El Banco de Japón probablemente pospondrá nuevas subidas de las tasas de interés al menos hasta el próximo marzo para evaluar el daño que los aranceles estadounidenses podrían causar en la economía, afirmó el miércoles Makoto Sakurai, exresponsable de política monetaria del banco central.

El presidente de Estados Unidos, Donald Trump, intensificó el lunes su guerra comercial al notificar a 14 países, entre ellos Japón, que ahora se enfrentarán a aranceles más altos a partir de una nueva fecha límite del 1 de agosto.

El golpe a las exportaciones y la falta de avances en las negociaciones comerciales de Japón con Washington probablemente obligarán al Banco de Japón a revisar a la baja sus previsiones de crecimiento en las nuevas proyecciones trimestrales previstas para el 31 de julio, explicó Sakurai, quien mantiene contacto estrecho con los actuales responsables de política monetaria.

El banco central también retrasará la subida de tasas hasta poder confirmar si las empresas seguirán aumentando los salarios y la inversión de capital, agregó.

Entre los factores clave que el Banco de Japón analizará se encuentra la encuesta de confianza empresarial "tankan", prevista para principios de octubre, así como las señales de las empresas sobre las perspectivas salariales para el próximo año, que se conocerán entre septiembre y octubre, dijo Sakurai a Reuters en una entrevista.

"Las condiciones que habrían permitido al Banco de Japón subir tasas este año se están desmoronando debido al último anuncio de Trump", señaló, añadiendo que probablemente a Japón le resultará difícil obtener exenciones de los aranceles estadounidenses a los automóviles.

"El Banco de Japón probablemente desea aumentar las tasas aún más.
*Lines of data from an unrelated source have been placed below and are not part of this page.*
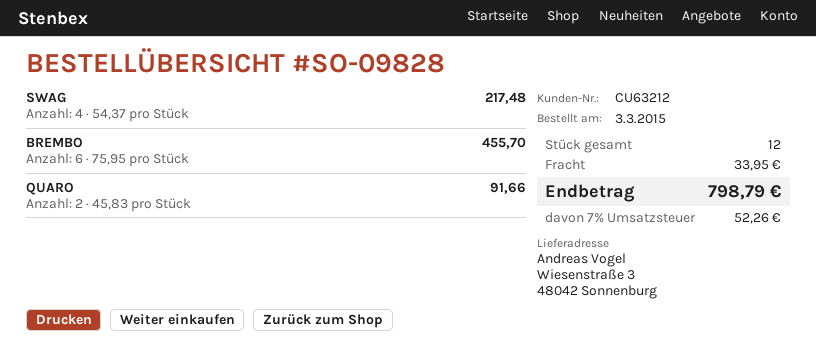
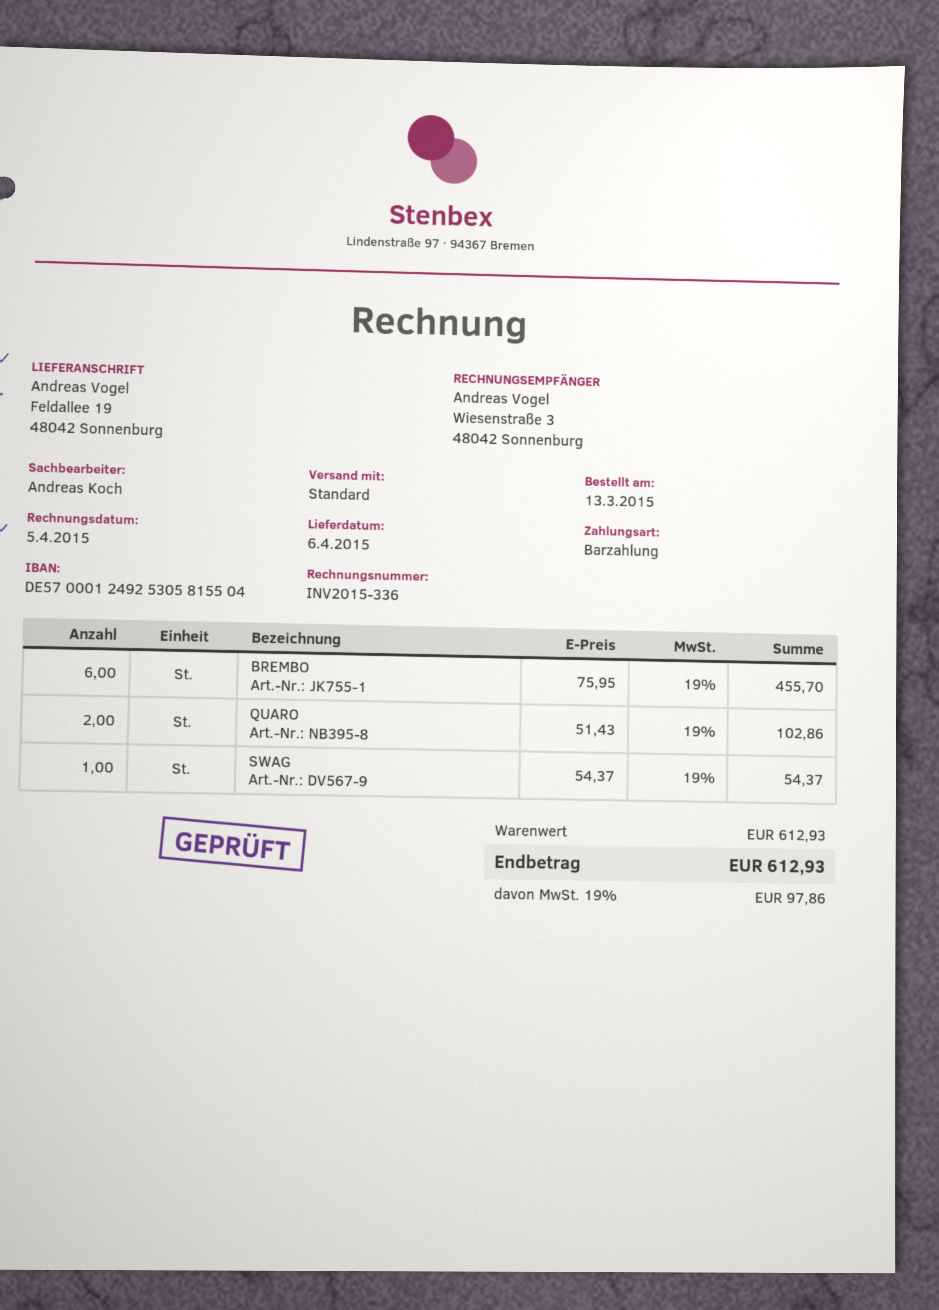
order date: 2015-03-03 -> 2015-03-13
ship to: Wiesenstraße 3, 48042 Sonnenburg -> Feldallee 19, 48042 Sonnenburg
SWAG: 4 x 54.37 = 217.48 -> 1 x 54.37 = 54.37
QUARO: 2 x 45.83 = 91.66 -> 2 x 51.43 = 102.86
shipping: 33.95 -> none
tax: 7% = 52.26 -> 19% = 97.86
total: 798.79 -> 612.93

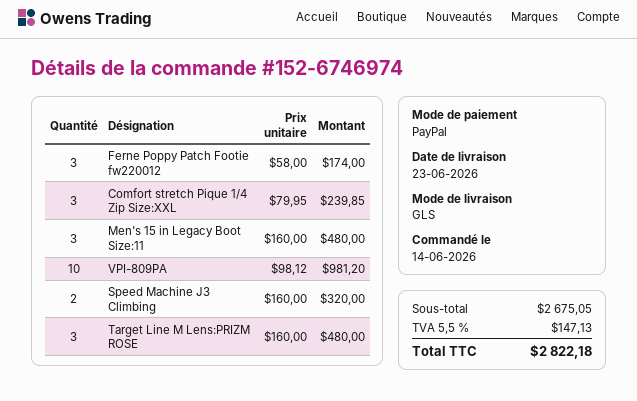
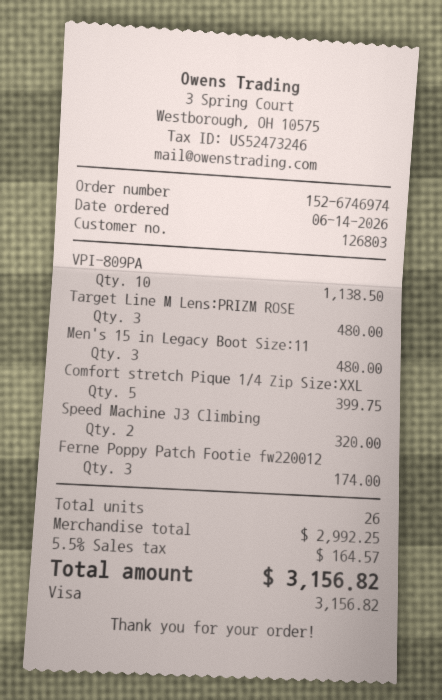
payment method: PayPal -> Visa
Comfort stretch Pique 1/4 Zip Size:XXL: 3 for 239.85 -> 5 for 399.75
VPI-809PA: 10 for 981.20 -> 10 for 1138.50
subtotal: 2675.05 -> 2992.25
tax: 5.5% = 147.13 -> 5.5% = 164.57
total: 2822.18 -> 3156.82

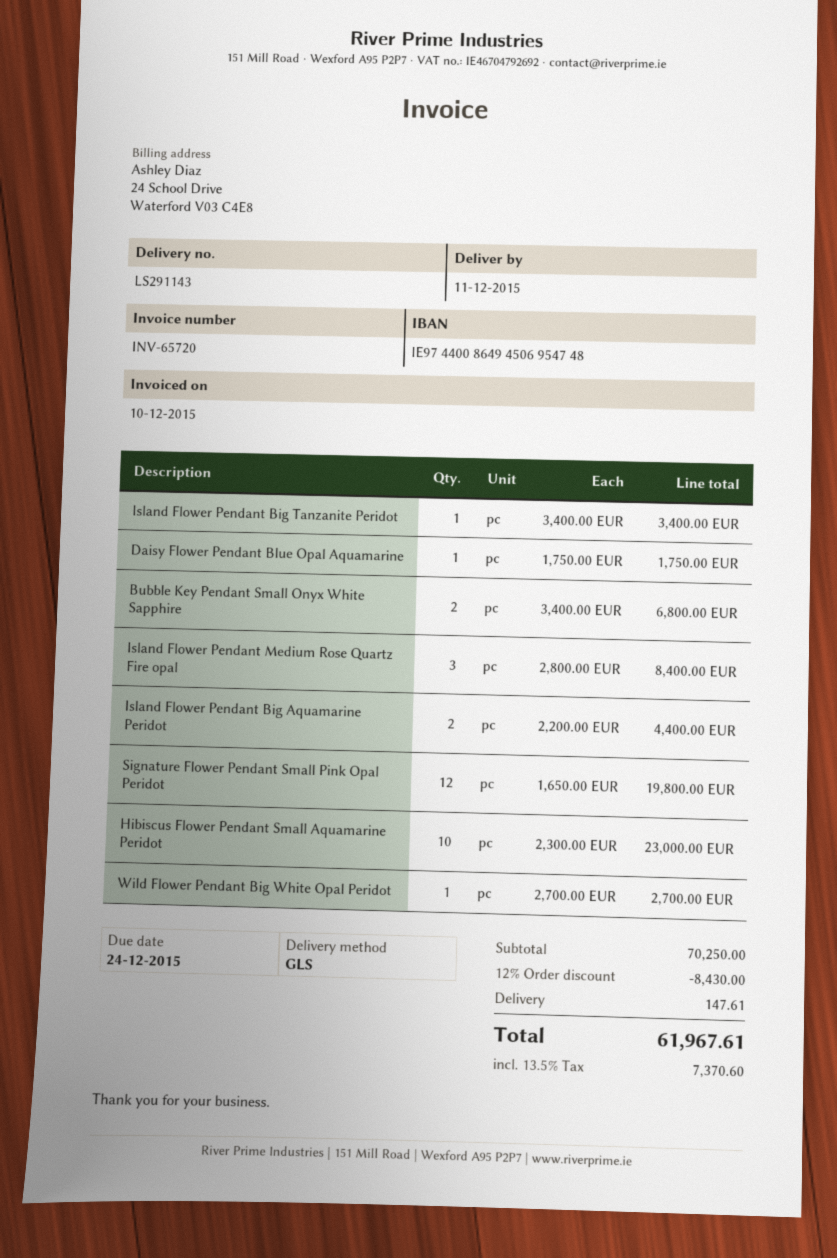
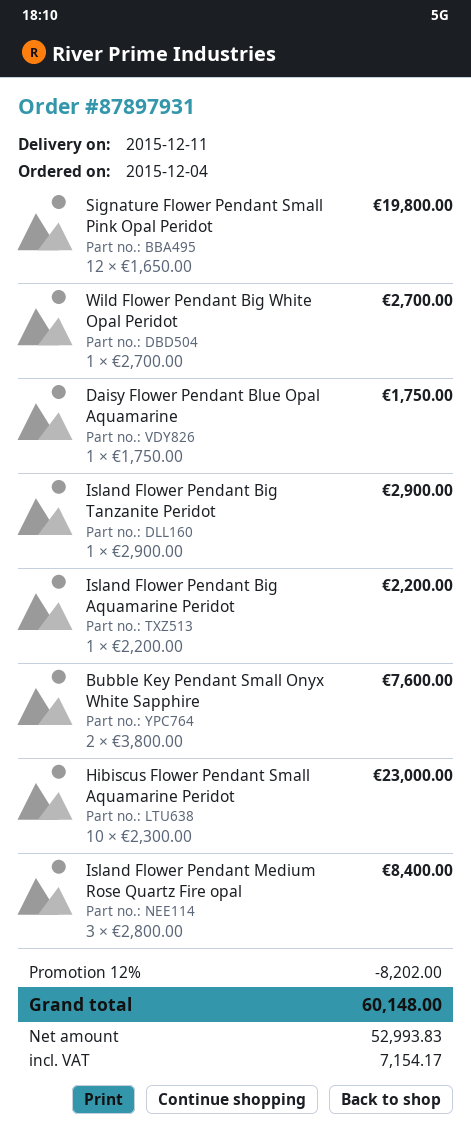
Island Flower Pendant Big Tanzanite Peridot: 1 x 3400.00 = 3400.00 -> 1 x 2900.00 = 2900.00
Bubble Key Pendant Small Onyx White Sapphire: 2 x 3400.00 = 6800.00 -> 2 x 3800.00 = 7600.00
Island Flower Pendant Big Aquamarine Peridot: 2 x 2200.00 = 4400.00 -> 1 x 2200.00 = 2200.00
discount: 12% = 8430.00 -> 12% = 8202.00
shipping: 147.61 -> none
tax: 7370.60 -> 7154.17
total: 61967.61 -> 60148.00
Pero dado el complicado entorno económico, lo más temprano que podría reanudar las subidas sería en marzo", apuntó.

La fecha podría retrasarse aún más, hasta el ejercicio fiscal 2026, que comienza en abril del próximo año, si los aranceles de Trump afectan seriamente a los beneficios empresariales, agregó.

El Banco de Japón puso fin el año pasado a una década de estímulo masivo y subió las tasas de interés al 0,5% en enero, considerando que el país estaba cerca de lograr de manera sostenible su objetivo de inflación del 2%.

Aunque el banco central ha mostrado su disposición a seguir subiendo las tasas, el impacto previsto de los gravámenes estadounidenses obligó al gobernador Kazuo Ueda a señalar una pausa en las subidas del costo del crédito.

Complicando aún más el panorama político, la inflación al consumidor ha superado el objetivo del 2% del Banco de Japón durante más de tres años, ya que las empresas siguen trasladando el aumento de los costos de las materias primas.

"En términos reales, ajustados a la inflación, el costo de los préstamos sigue siendo muy bajo, por lo que el Banco de Japón probablemente quiera finalmente elevar las tasas al menos al 1%, e idealmente alrededor del 1,5%", afirmó Sakurai.

"Pero con los aranceles de Trump, resulta difícil justificar una subida de tasas por el momento".